A police helicopter located little Anthony “AJ” Elfalak kneeling in a puddle, drinking from a creek bed Monday following an extensive rescue operation on his family's remote rural property in the NSW Hunter Valley.
There were tears of joy as the three-year-old, who is non-verbal, was reunited with his family before being taken to hospital for observation.
AJ escaped relatively unscathed after three nights exposed to the elements, suffering only minor scratches and nappy rash.
Police described feeling relief after his discovery but now their attention has turned to uncovering the missing details surrounding his disappearance.
The moment AJ was found
Rescuers have shed light on the “overwhelming” moment AJ was found alive and safe.
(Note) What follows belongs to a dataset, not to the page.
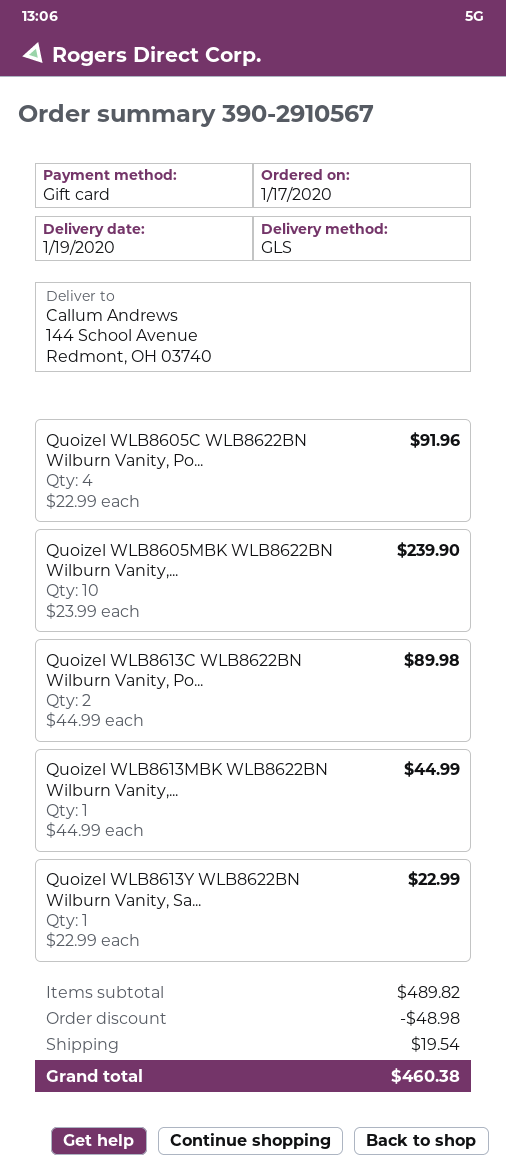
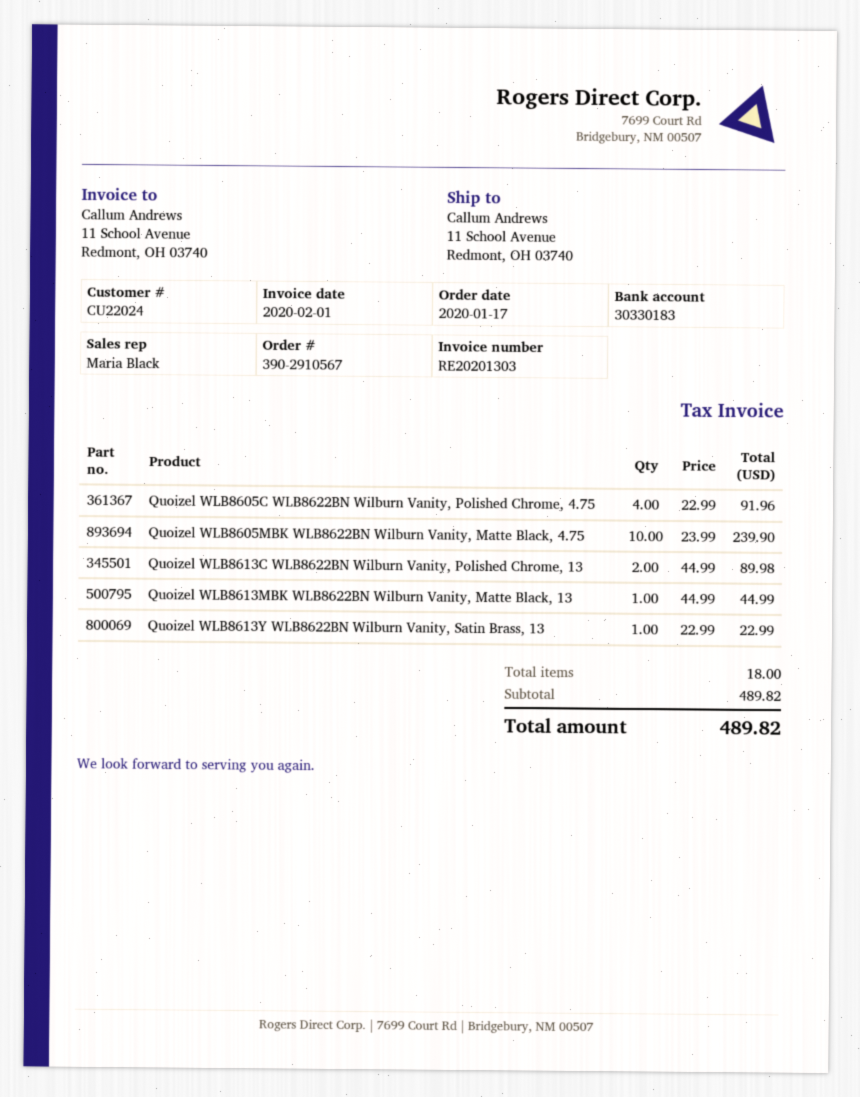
ship to: 144 School Avenue, Redmont, OH 03740 -> 11 School Avenue, Redmont, OH 03740
discount: 48.98 -> none
shipping: 19.54 -> none
total: 460.38 -> 489.82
Chief Inspector Simon Merrick, the Hunter Region SES commander, told the Australian ground searchers approached AJ and called out to him.
“He was not able to hear and he didn’t react to PolAir above him,” Mr Merrick said.
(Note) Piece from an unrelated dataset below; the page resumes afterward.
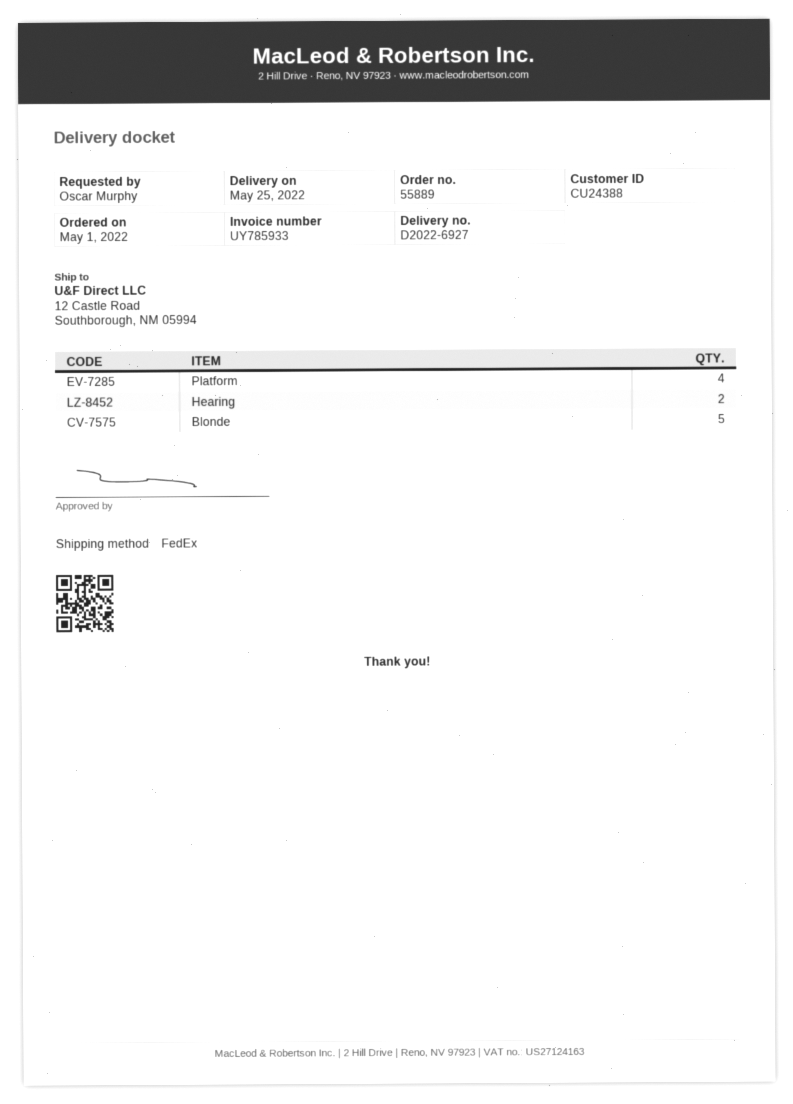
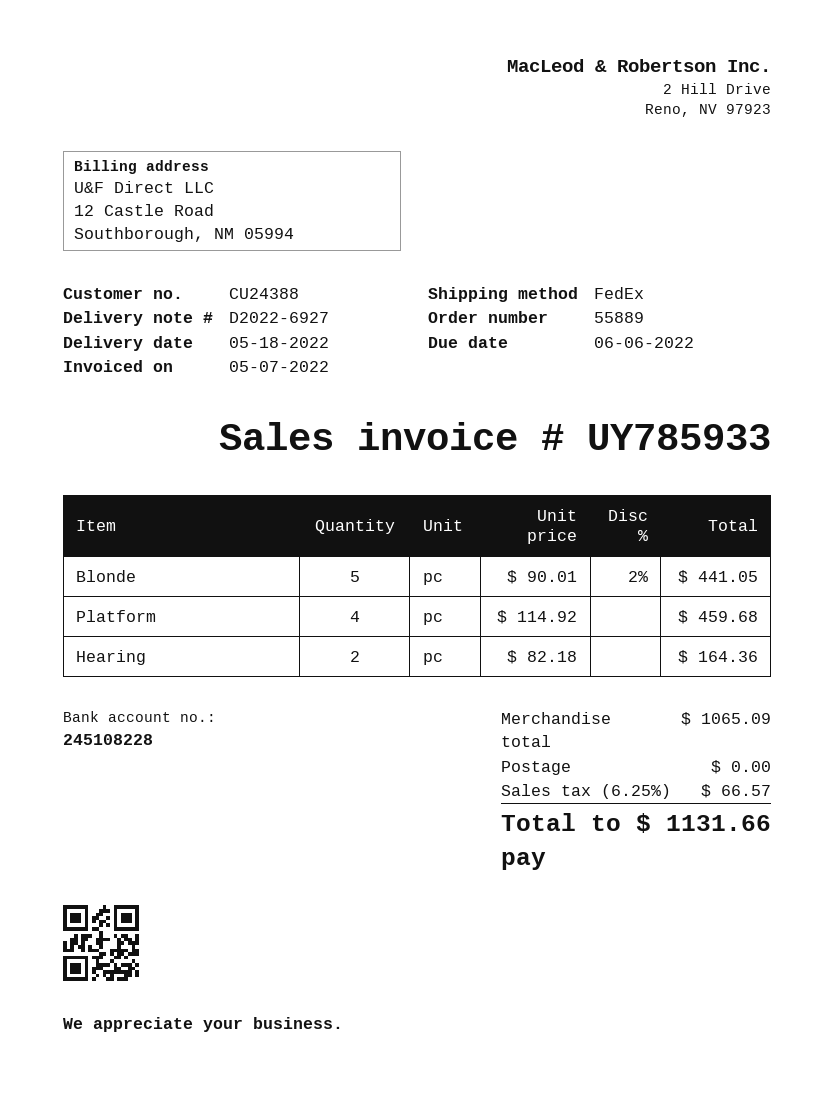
delivery date: 2022-05-25 -> 2022-05-18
“Our SES member was actually able to walk all the way to him and put his hand on his shoulder.
“He has stated that he turned towards him with a massive smile on his face that he will not forget.”
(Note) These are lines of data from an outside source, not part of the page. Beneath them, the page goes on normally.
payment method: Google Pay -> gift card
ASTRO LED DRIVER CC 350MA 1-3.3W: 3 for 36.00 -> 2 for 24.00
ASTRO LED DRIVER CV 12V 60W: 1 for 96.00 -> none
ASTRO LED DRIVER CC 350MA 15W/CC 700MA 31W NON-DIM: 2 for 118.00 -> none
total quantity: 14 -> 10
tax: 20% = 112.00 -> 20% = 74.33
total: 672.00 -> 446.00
The first SES volunteers to reach him used the shirts off their back to keep him warm.
His discovery has been “overwhelming for some of our members,” Mr Merrick said.
Paramedics have described his condition as “remarkable” for a child who was alone in bushland for so long.
“By the time I got to him, the SES had done a wonderful job winning over his spirits,” Paramedic Gerry Pyke told the Australian.
“He was very, very thankful – like, you could see that in his eyes.”
7News reports that police are probing whether anything sinister was behind the boy's disappearance after his family expressed strong concern he had been abducted.
"There are some lines of inquiry we will continue to follow, but at this point in time all things point towards the boy being lost out there for three days," NSW Police Superintendent Tracy Chapman said Tuesday morning.
'Any longer and we may not have found him'
Speaking to reporters on Tuesday, NSW police said the bushland where the boy was found was "very dense".
"Hence why the little fella was not found so quickly," a spokesperson said.
"He was only located within 200 metres of the house. There is no doubt emergency services during that search passed closely by the little boy who may have even been sleeping at the time. There's a lot of area there where he could have been hidden away from sight from the people searching on the ground.
"Pol-Air has a unique perspective from above. It was unfortunate that we couldn't find the boy earlier in the search, but our advantage from the air gives us a much better perspective than when you're at ground level," he explained.
"Any longer and we may not have found him."
Inquiries into what happened continue
How did an autistic and non-verbal toddler emerge unscathed after three nights lost in bushland?
How did thermal imaging cameras fail to find any sign of him?
How and why has a four-hour window of CCTV footage at the time of his disappearance been mysteriously lost?
Why did it take two hours for his family to tell police about a mysterious white ute on the property?
There are many unanswered questions that investigators must now endeavour to answer as they examine all reasonable theories.